The arm64 implementation should be considered a proof of concept only.
The enablement of POE for in-kernel use is incomplete; in particular
POR_EL1 (pkey register) should be reset on exception entry and restored
on exception return.
# Performance
No particular efforts were made to optimise the use of kpkeys at this
stage (and no benchmarking was performed either). There are two obvious
low-hanging fruits in the kpkeys_hardened_pgtables feature:
- Always switching kpkeys level in leaf helpers such as set_pte() can be
very inefficient if many page table entries are updated in a row. Some
sort of batching may be desirable.
- On arm64 specifically, the page table helpers typically perform an
expensive ISB (Instruction Synchronisation Barrier) after writing to
page tables. Since most of the cost of switching the arm64 pkey
register (POR_EL1) comes from the following ISB, the overhead incurred
by kpkeys_restore_pkey_reg() would be significantly reduced by merging
its ISB with the pgtable helper's. That would however require more
invasive changes, beyond simply adding a guard object.
# Open questions
A few aspects in this RFC that are debatable and/or worth discussing:
- There is currently no restriction on how kpkeys levels map to pkeys
permissions.
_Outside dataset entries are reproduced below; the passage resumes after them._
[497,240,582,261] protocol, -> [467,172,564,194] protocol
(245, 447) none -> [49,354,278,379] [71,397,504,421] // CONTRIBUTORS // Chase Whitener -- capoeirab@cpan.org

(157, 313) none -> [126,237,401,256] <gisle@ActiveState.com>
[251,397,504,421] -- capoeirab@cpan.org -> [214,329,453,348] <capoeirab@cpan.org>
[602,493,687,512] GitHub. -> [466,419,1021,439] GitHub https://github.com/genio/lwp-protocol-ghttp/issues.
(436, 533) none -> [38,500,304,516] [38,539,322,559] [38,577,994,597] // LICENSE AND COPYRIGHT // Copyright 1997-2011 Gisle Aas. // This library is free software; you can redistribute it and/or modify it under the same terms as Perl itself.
A typical approach is to allocate one pkey per level and
make it writable at that level only. As the number of levels
increases, we may however run out of pkeys, especially on arm64 (just
8 pkeys with POE). Depending on the use-cases, it may be acceptable to
use the same pkey for the data associated to multiple levels.
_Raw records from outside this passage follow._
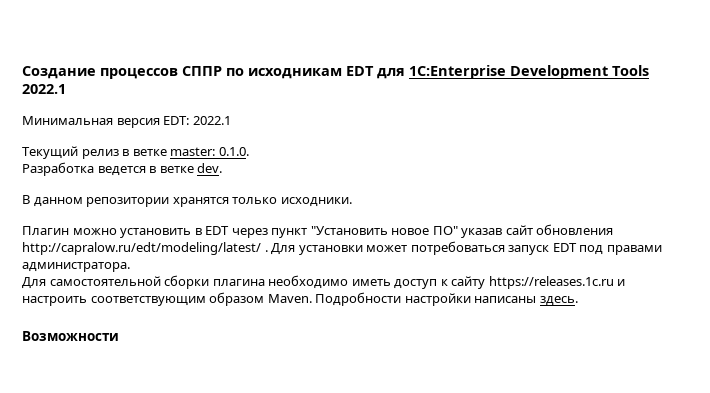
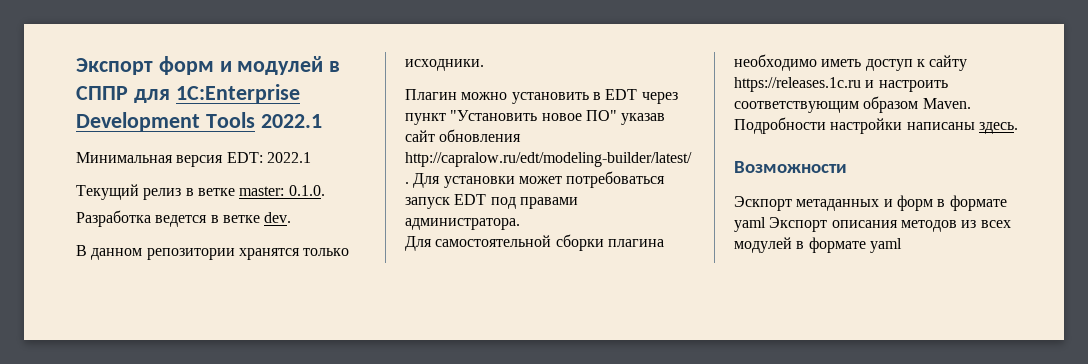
[22,66,374,79] Создание процессов СППР по исходникам EDT -> [76,56,341,75] [76,86,128,100] Экспорт форм и модулей в СППР
[22,242,261,255] http://capralow.ru/edt/modeling/latest/ -> [405,152,692,167] http://capralow.ru/edt/modeling-builder/latest/
(119, 336) none -> [734,195,1007,211] [734,217,1011,232] [734,237,902,253] // Эскпорт метаданных и форм в формате yaml Экспорт описания методов из всех модулей в формате yaml

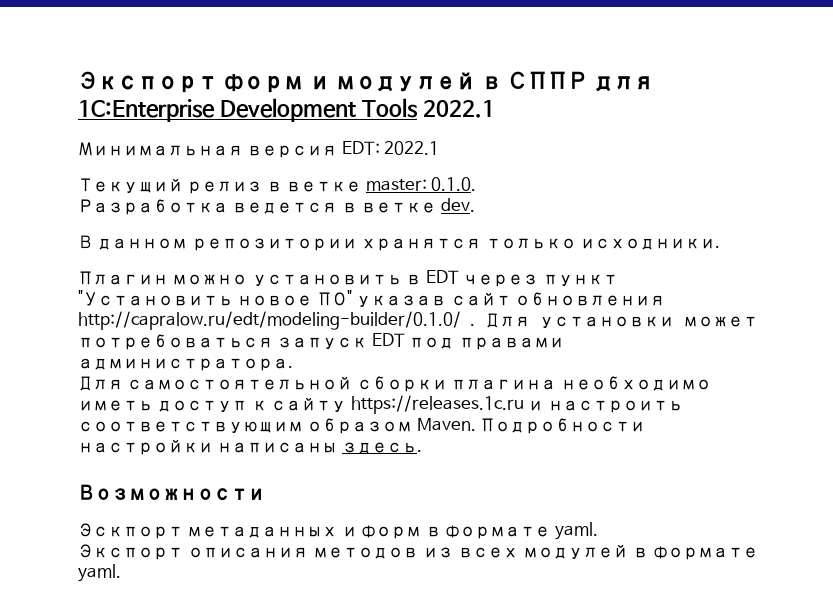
[405,152,692,167] http://capralow.ru/edt/modeling-builder/latest/ -> [78,311,461,330] http://capralow.ru/edt/modeling-builder/0.1.0/
[734,217,766,232] yaml -> [554,522,598,540] yaml. //
[869,238,902,253] yaml -> [78,564,121,582] yaml.

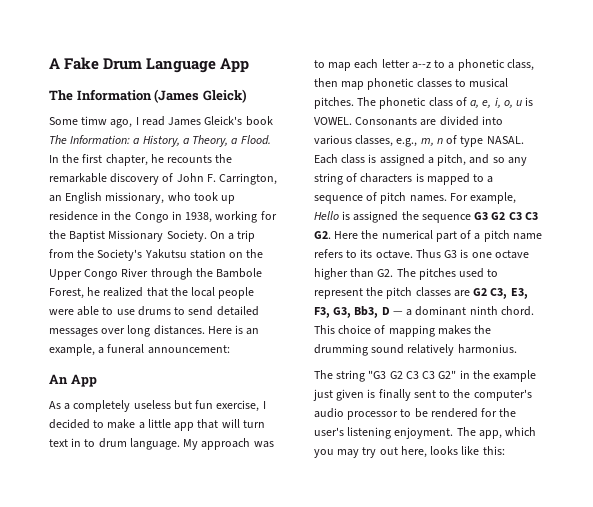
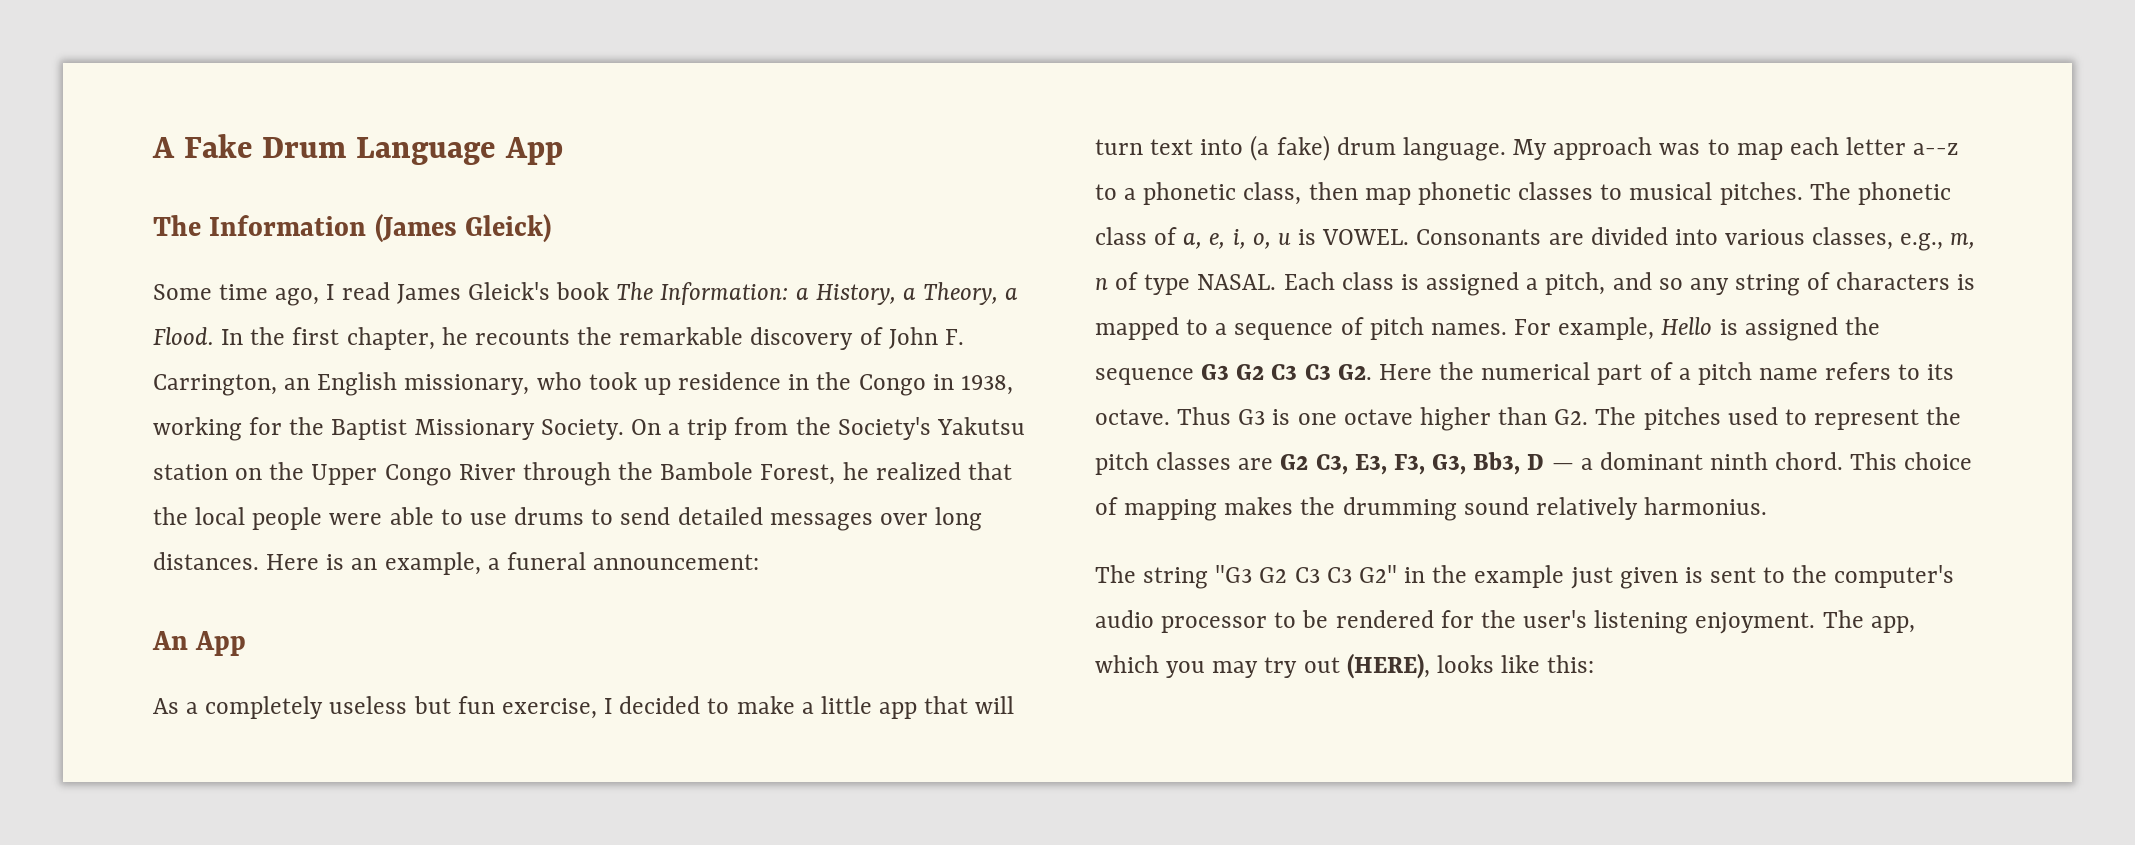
[81,116,108,125] timw -> [219,284,269,300] time
[71,438,96,447] in to -> [1200,135,1330,161] into (a fake)
[378,389,411,401] finally -> (1703, 575) none
[400,446,427,458] here, -> [1346,653,1430,679] (HERE),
Another potential concern is that a given piece of code may require
write access to multiple privileged pkeys. This could be addressed by
introducing a notion of hierarchy in trust levels, where Tn is able to
write to memory owned by Tm if n >= m, for instance.
- kpkeys_set_level() and kpkeys_restore_pkey_reg() are not symmetric:
the former takes a kpkeys level and returns a pkey register value, to
be consumed by the latter. It would be more intuitive to manipulate
kpkeys levels only. However this assumes that there is a 1:1 mapping
between kpkeys levels and pkey register values, while in principle
the mapping is 1:n (certain pkeys may be used outside the kpkeys
framework).
- An architecture that supports kpkeys is expected to select
CONFIG_ARCH_HAS_KPKEYS and always enable them if available - there is
no CONFIG_KPKEYS to control this behaviour. Since this creates no
significant overhead (at least on arm64), it seemed better to keep it
simple. Each hardening feature does have its own option and arch
opt-in if needed (CONFIG_KPKEYS_HARDENED_PGTABLES,
CONFIG_ARCH_HAS_KPKEYS_HARDENED_PGTABLES).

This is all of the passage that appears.